Chamber kits and consumables now cost $50M+ per fab to stock—yet stockouts still cascade into million-dollar downtime events.
Connect predictive inventory models to SAP or Oracle using REST APIs. Ingest chamber kit usage telemetry and process engineer notes to forecast demand by fab location, then sync predictions back to your ERP's planning modules without vendor lock-in.
SAP MRP runs historical averages, but when process engineers tweak etch recipes to hit 3nm yield targets, chamber consumable burn rates shift overnight. Standard reorder points fail because they can't see what's changing in the fab.
Each fab runs its own Oracle instance with separate part numbering and no cross-site visibility. When Fab 2 stockouts a showerhead, Fab 4 might have three on the shelf—but no system connects them in time to prevent a $2M downtime event.
Vendor-hosted forecasting tools ingest your telemetry but won't let you retrain models when you launch a new product line. You can't extend the logic, can't export the weights, and can't switch without rebuilding everything from scratch.
Bruviti's platform exposes demand forecasting, substitute matching, and inventory optimization as REST endpoints that plug into your existing ERP stack. You send us chamber sensor telemetry, maintenance logs, and process engineer notes via JSON; we return demand predictions by part number, fab location, and time horizon. Our Python SDK lets your data engineers customize models for product-specific burn rates and retrain on new recipe data without breaking the integration.
Deploy the connector as a Docker container in your on-prem environment or call our API from SAP Cloud. Either way, you own the pipeline—swap us out for an in-house model when you're ready, or run Bruviti alongside legacy forecasting and blend the outputs. No proprietary data formats, no mandatory dashboards, just clean APIs returning structured predictions you can route wherever your planning logic lives.
Forecasts chamber kit and consumable demand by fab location and process recipe, optimizing stock levels while cutting carrying costs for high-value semiconductor components.
Projects consumable burn rates based on installed tool age, wafer throughput, and recipe complexity, preventing stockouts that cascade into million-dollar downtime.
Snap a photo of a showerhead or electrode assembly and instantly retrieve part numbers, substitute options, and cross-fab availability for rapid sourcing decisions.
Semiconductor tools generate 10,000+ sensor readings per wafer pass, and every recipe tweak shifts consumable consumption curves. Standard ERP forecasting averages historical data, missing the real-time process changes that drive chamber kit demand. Integrating AI forecasting means piping FDC (Fault Detection and Classification) telemetry, SECS/GEM equipment logs, and MES recipe parameters into the model—then reconciling those predictions with SAP MM planning buckets and Oracle's min/max logic.

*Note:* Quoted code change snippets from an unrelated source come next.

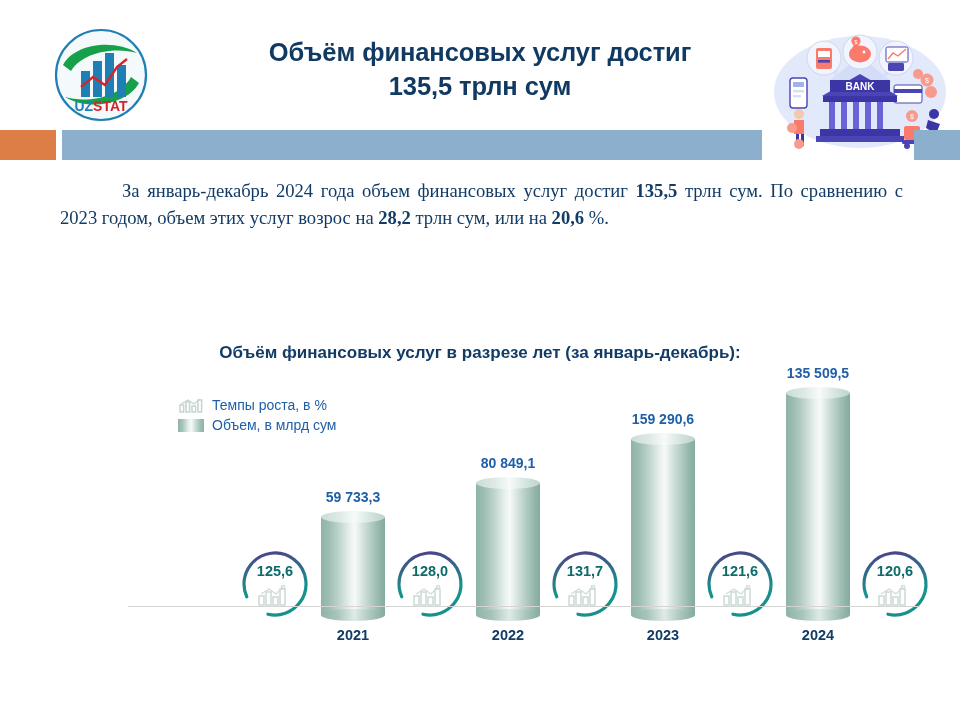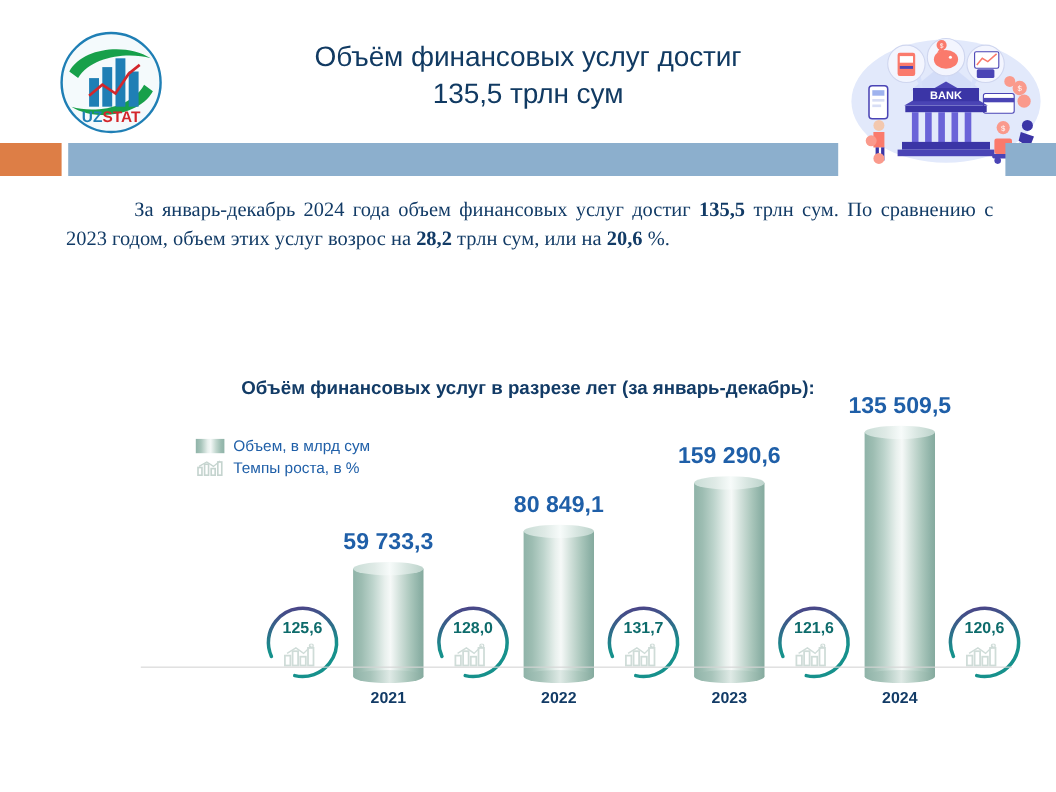--- a/index.html
+++ b/index.html
@@ -26,21 +26,21 @@
     position: absolute;
     left: 53px; top: 27px;
     width: 96px; height: 96px;
   }
   .title {
     position: absolute;
     left: 180px; top: 36px;
     width: 600px;
     text-align: center;
     font-size: 25.5px;
-    font-weight: normal;
+    font-weight: bold;
     line-height: 1.33;
     color: #113a62;
     letter-spacing: -0.1px;
   }
   .hero-art {
     position: absolute;
     left: 768px; top: 22px;
     width: 184px; height: 132px;
   }
 
@@ -124,21 +124,21 @@
     flex: none;
   }
 
   
   .bar-group { position: absolute; bottom: 0; }
   .bar-value {
     position: absolute;
     left: 50%;
     transform: translateX(-50%);
     white-space: nowrap;
-    font-size: 21px;
+    font-size: 14px;
     font-weight: bold;
     color: #1f5fa8;
   }
   .cyl {
     position: absolute;
     bottom: 0;
     width: 100%;
     background: linear-gradient(90deg,
       #8fb3a8 0%, #9dbdb2 12%, #bdd4cc 28%, #e8f0ed 45%,
       #f6f9f8 53%, #d2e1db 66%, #a9c6bb 82%, #8eb2a7 94%, #85aa9e 100%);
@@ -454,30 +454,30 @@
           <polyline points="4,9 12,4 19,9 26,2" fill="none" stroke="#cfdcd8" stroke-width="1.3"></polyline>
           <circle cx="26" cy="2" r="1.7" fill="none" stroke="#cfdcd8" stroke-width="1.2"></circle>
         </svg>
       </div>
     </div>
   </div>
 <div class="axis-line"></div>
 
 <div class="legend">
   <div class="legend-row">
-    <span class="legend-swatch"></span>
-    <span>Объем,  в млрд сум</span>
-  </div>
-  <div class="legend-row">
     <span class="legend-icon">
       <svg width="26" height="15" viewBox="0 0 26 15">
         <g fill="none" stroke="#c5d4cf" stroke-width="1.5">
           <rect x="2" y="7" width="3.6" height="7"></rect>
           <rect x="8" y="4" width="3.6" height="10"></rect>
           <rect x="14" y="8" width="3.6" height="6"></rect>
           <rect x="20" y="2" width="3.6" height="12"></rect>
         </g>
         <polyline points="3,6 10,2 16,6 22,1" fill="none" stroke="#c5d4cf" stroke-width="1.2"></polyline>
       </svg>
     </span>
     <span>Темпы  роста, в %</span>
   </div>
+  <div class="legend-row">
+    <span class="legend-swatch"></span>
+    <span>Объем,  в млрд сум</span>
+  </div>
 </div>
 
 </body></html>

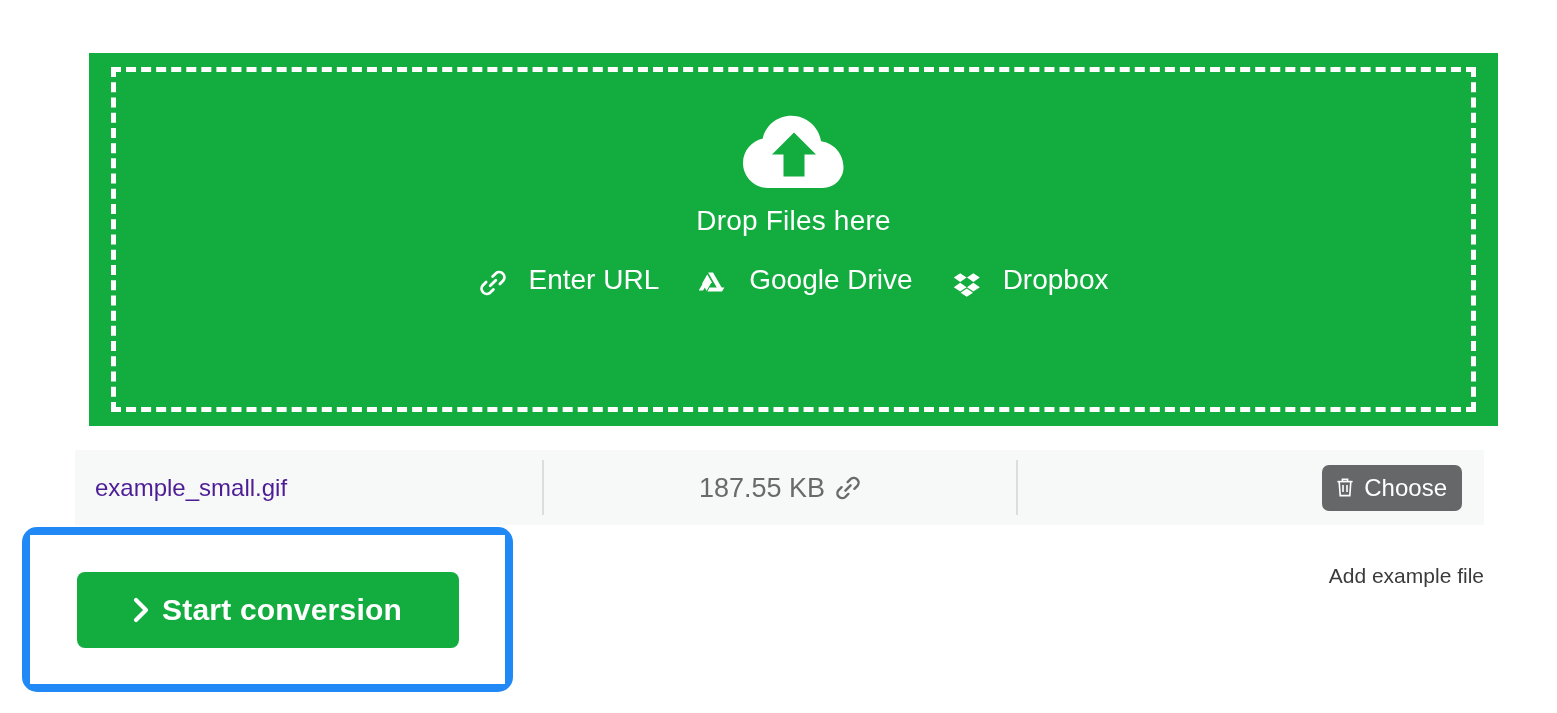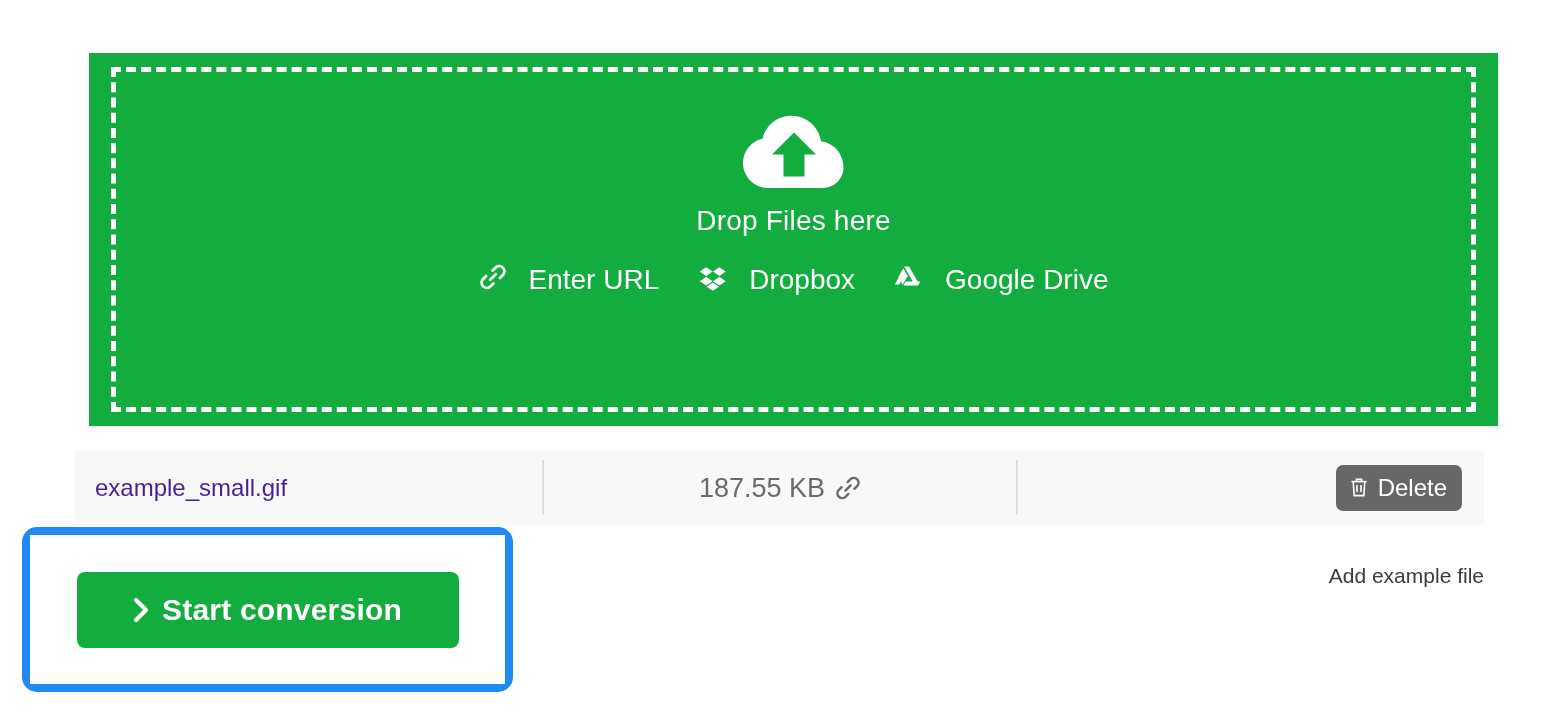--- a/index.html
+++ b/index.html
@@ -79,21 +79,21 @@
   }
 
   #source-options {
     margin-top: 25px;
     display: flex;
     align-items: center;
     gap: 40px;
   }
   .source-option {
     display: inline-flex;
-    align-items: flex-start;
+    align-items: flex-end;
     gap: 22px;
     color: #ffffff;
     font-size: 28px;
     line-height: 34px;
     cursor: pointer;
     white-space: nowrap;
   }
   .source-option .src-icon {
     display: block;
     width: 28px;
@@ -259,40 +259,40 @@
             <path d="M13.6 7.6 17 4.2a5.2 5.2 0 0 1 7.3 7.3l-3.4 3.4"></path>
             <path d="M14.4 20.4 11 23.8a5.2 5.2 0 0 1-7.3-7.3l3.4-3.4"></path>
           </g>
         </svg>
         <span>Enter URL</span>
       </div>
 
       <div class="source-option">
         <svg class="src-icon" viewBox="0 0 28 28">
           <g fill="#ffffff">
+            <polygon points="14,3.6 23.8,20.4 18.9,20.4 9.1,3.6"></polygon>
+            <polygon points="8.1,5.4 13.1,14 4.1,14 -0.4,21.6 4.1,21.6 9.1,13 "></polygon>
+            <polygon points="3.6,22.6 8.3,22.6 10.6,18.4 25.4,18.4 23,22.6"></polygon>
+            <polygon points="8.2,5.6 3.2,14.2 7.6,21.8 12.6,13.2"></polygon>
+          </g>
+        </svg>
+        <span>Google Drive</span>
+      </div>
+
+      <div class="source-option">
+        <svg class="src-icon" viewBox="0 0 28 28">
+          <g fill="#ffffff">
             <polygon points="7.2,4.2 0.8,8.6 7.2,13 13.6,8.6"></polygon>
             <polygon points="20.4,4.2 14,8.6 20.4,13 26.8,8.6"></polygon>
             <polygon points="7.2,13.8 0.8,18.2 7.2,22.6 13.6,18.2"></polygon>
             <polygon points="20.4,13.8 14,18.2 20.4,22.6 26.8,18.2"></polygon>
             <polygon points="13.8,19.6 7.6,23.8 13.8,27.8 20,23.8"></polygon>
           </g>
         </svg>
         <span>Dropbox</span>
-      </div>
-
-      <div class="source-option">
-        <svg class="src-icon" viewBox="0 0 28 28">
-          <g fill="#ffffff">
-            <polygon points="14,3.6 23.8,20.4 18.9,20.4 9.1,3.6"></polygon>
-            <polygon points="8.1,5.4 13.1,14 4.1,14 -0.4,21.6 4.1,21.6 9.1,13 "></polygon>
-            <polygon points="3.6,22.6 8.3,22.6 10.6,18.4 25.4,18.4 23,22.6"></polygon>
-            <polygon points="8.2,5.6 3.2,14.2 7.6,21.8 12.6,13.2"></polygon>
-          </g>
-        </svg>
-        <span>Google Drive</span>
       </div>
 
     </div>
   </div>
 </div>
 
 <div id="file-row">
   <div class="file-cell" id="file-name-cell">
     <span id="file-name-text">example_small.gif</span>
   </div>
@@ -315,21 +315,21 @@
   <div class="file-cell" id="file-actions-cell">
     <button id="delete-button">
       <svg class="trash-glyph" viewBox="0 0 20 22">
         <g fill="none" stroke="#ffffff" stroke-width="1.6">
           <path d="M2.4 5.6h15.2"></path>
           <path d="M7.4 5.4V3.4h5.2v2"></path>
           <path d="M4.2 5.8 5.2 19.6h9.6l1-13.8"></path>
           <path d="M8 9v7M12 9v7"></path>
         </g>
       </svg>
-      <span>Delete</span>
+      <span>Choose</span>
     </button>
   </div>
 </div>
 
 <div id="add-example-file">Add example file</div>
 
 <div id="start-conversion-highlight">
   <div id="start-conversion-highlight-inner">
     <button id="start-conversion-button">
       <svg class="chevron-glyph" viewBox="0 0 17 26">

The technical challenge is data schema alignment: your ERP tracks part numbers and lead times, but the AI model needs chamber runtime hours, plasma strike counts, and wafer starts by product node. The integration layer must transform fab telemetry into inventory signals, then map demand forecasts back to ERP reorder triggers without creating duplicate planning logic that drifts over time.
The platform ingests SECS/GEM equipment logs (chamber runtime, plasma strike counts), MES recipe parameters (etch time, gas flow rates), and maintenance history (PM intervals, kit replacement dates). You can stream this via REST API or batch-upload CSV files from your data lake. The Python SDK includes sample extractors for Applied Materials and Lam tools.
The forecasting model correlates recipe parameters (power, pressure, gas mix) with actual part replacement intervals. When process engineers update a recipe, the API accepts the new parameter set and projects the demand shift within 24 hours. Your data team can retrain models using our Python SDK to fine-tune sensitivity for specific product nodes or tool types.
Yes. The platform ships as a Docker container you can deploy in your fab's on-prem Kubernetes cluster. It connects to your local SAP or Oracle instance without routing data externally. Model updates are packaged as container images you pull and deploy on your schedule, keeping all telemetry and predictions inside your network.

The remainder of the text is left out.